Pondiscio continues, writing about Flanagan:

But her essay unwittingly reveals the impotence of choice alone to fully empower parents and dissuade schools from programs and policies that are out of step with the values of families who pay for them. 

“Private-school parents have become so terrified of being called out as racists that they will say nothing on the record about their feelings regarding their schools’ sudden embrace of new practices,” Flanagan writes. “They have chosen, instead, anonymous letters and press leaks.” When choice-driven demand is high enough, it’s no different than when neighborhood schools have a monopoly: It’s the school—not the parents—holding the cards. They have no reason to change or even to listen, and everyone knows it.

And also:

In the end, school choice is no match for the promise of an Ivy League acceptance letter, groupthink, and social pressure to comply with elite schools’ determination to be “antiracist.” Weiss, one of our most fearless journalists, sees this clearly and calls it out. The parents in her story “are not parents with no other options. Most have the capital—social and literal—to pull their kids out and hire private tutors,” she writes. “That they weren’t speaking out seemed to me cowardly, or worse.”
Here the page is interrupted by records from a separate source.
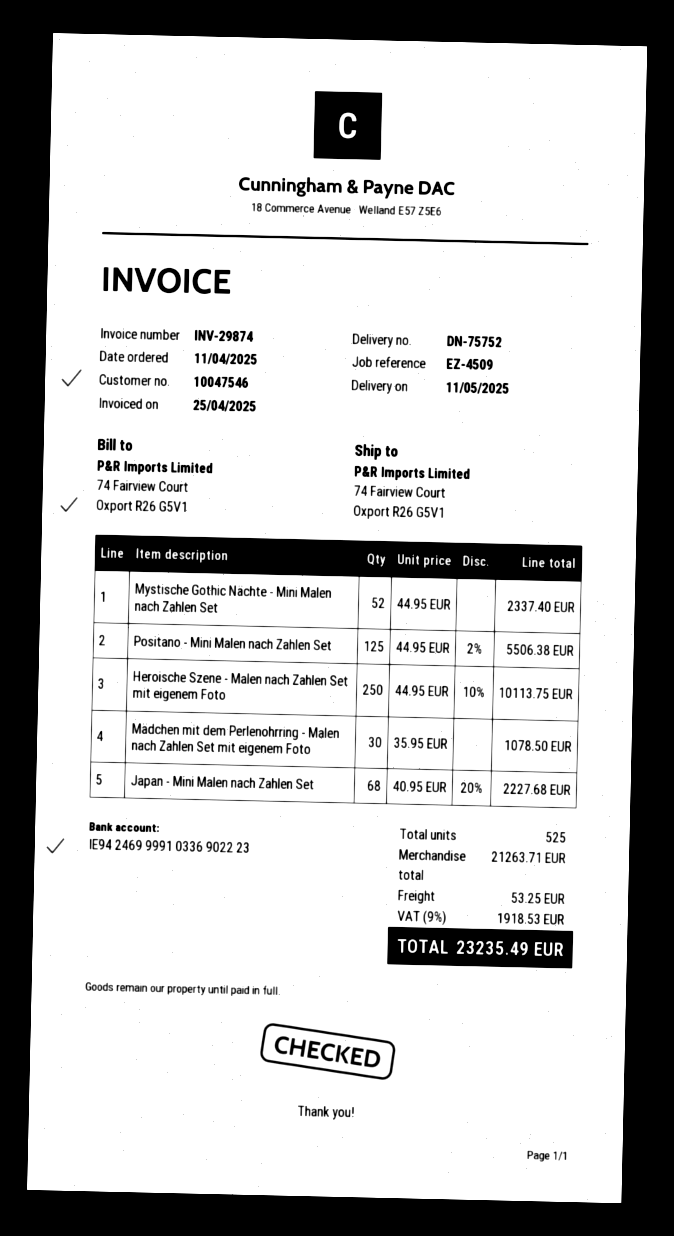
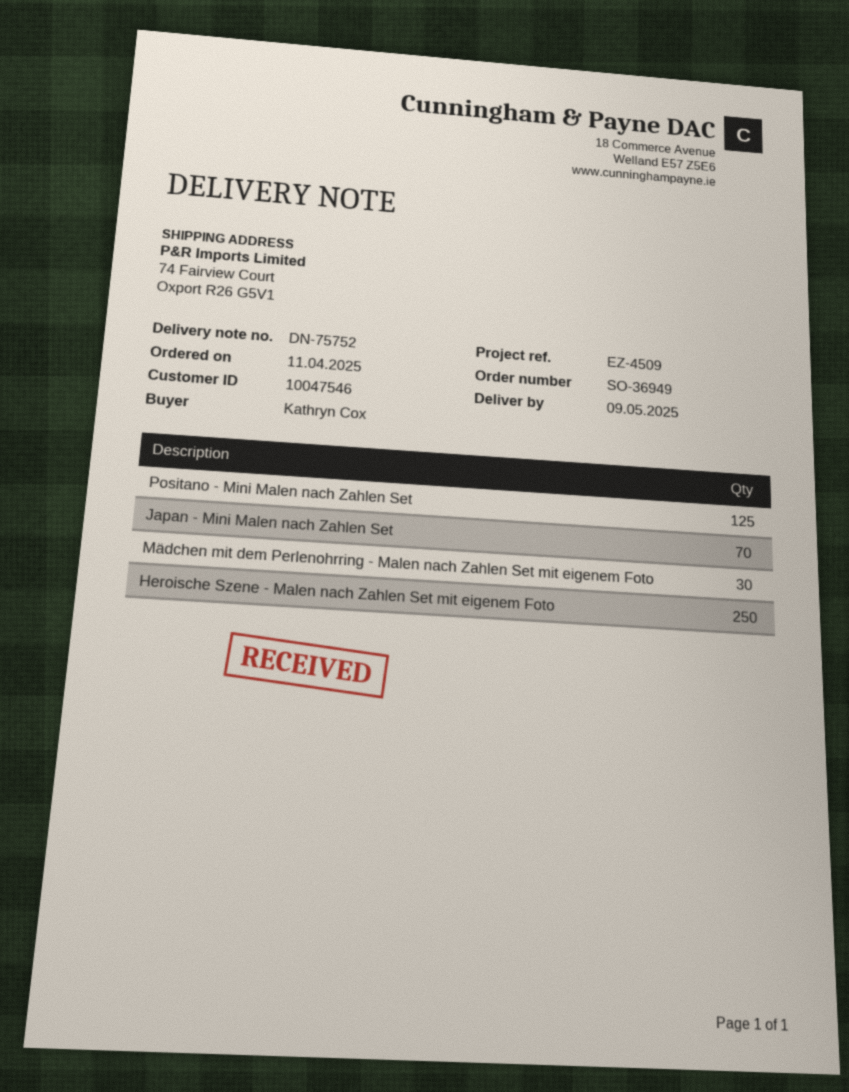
delivery date: 2025-05-11 -> 2025-05-09
Mystische Gothic Nächte - Mini Malen nach Zahlen Set: 52 -> none
Japan - Mini Malen nach Zahlen Set: 68 -> 70

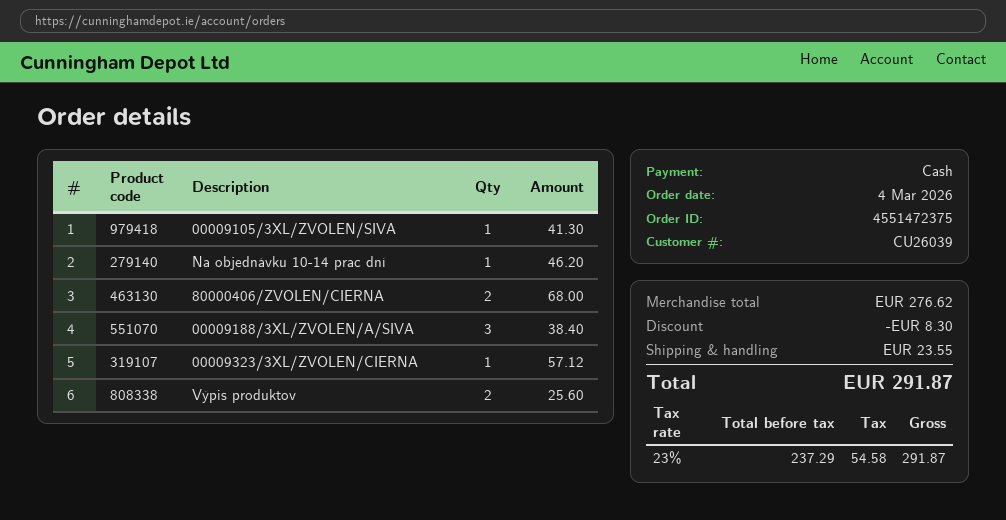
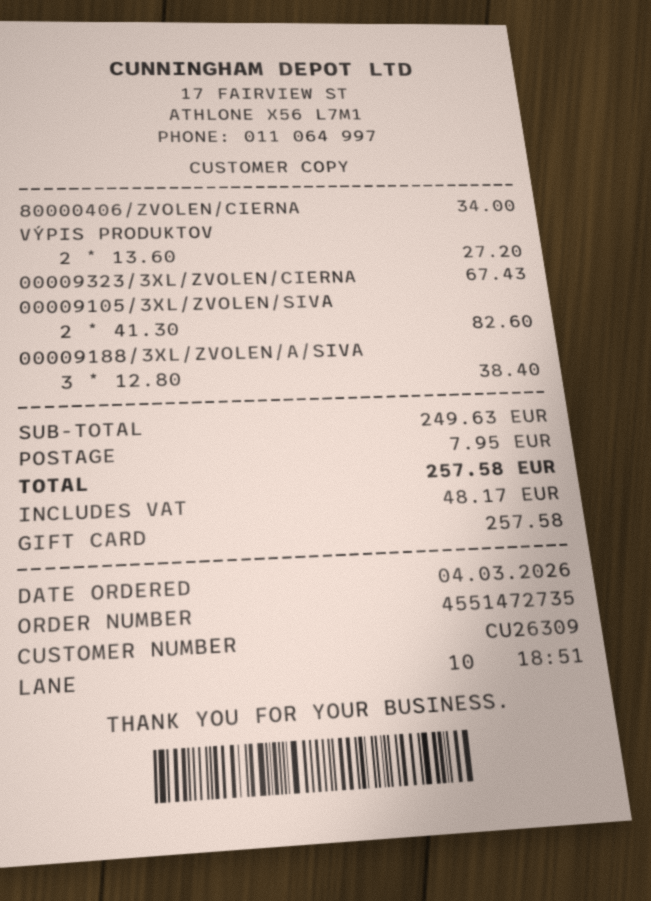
order number: 4551472375 -> 4551472735
customer number: CU26039 -> CU26309
payment method: cash -> gift card
00009105/3XL/ZVOLEN/SIVA: 1 for 41.30 -> 2 for 82.60
Na objednávku 10-14 prac dní: 1 for 46.20 -> none
80000406/ZVOLEN/CIERNA: 2 for 68.00 -> 1 for 34.00
00009323/3XL/ZVOLEN/CIERNA: 1 for 57.12 -> 1 for 67.43
Výpis produktov: 2 for 25.60 -> 2 for 27.20
subtotal: 276.62 -> 249.63
discount: 8.30 -> none
shipping: 23.55 -> 7.95
tax: 54.58 -> 48.17
total: 291.87 -> 257.58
Obviously, private tutors are not the answer. In the end the marketplace will solve the problem. Ivy league schools will diminish their reputations by teaching critical race theory and by guilt-tripping their graduates into incompetence.

Companies that hire from state schools will find that such employees are more capable, more competent and more effective than are the brainwashed masses produced by the Ivy league.

Parents do not know this yet. Those who do know it are protesting anonymously or moving to other states. They might even move to the suburbs. Or else, one suspects that they might be considering sending their children to boarding schools. I have not read stories about Andover and Exeter and the other elite boarding schools, but if they are avoiding the current wave of wokeness, they will surely become highly desirable for parents who care about their children’s educations. Hopefully, the Ivy league mystique will eventually be sundered by market forces.

1 comment:

Gringo said...

Companies that hire from state schools will find that such employees are more capable, more competent and more effective than are the brainwashed masses produced by the Ivy league.

As a graduate of a flagship state university, I doubt that compared to the Ivy League, state schools are that much different in the amount of woke brainwashing.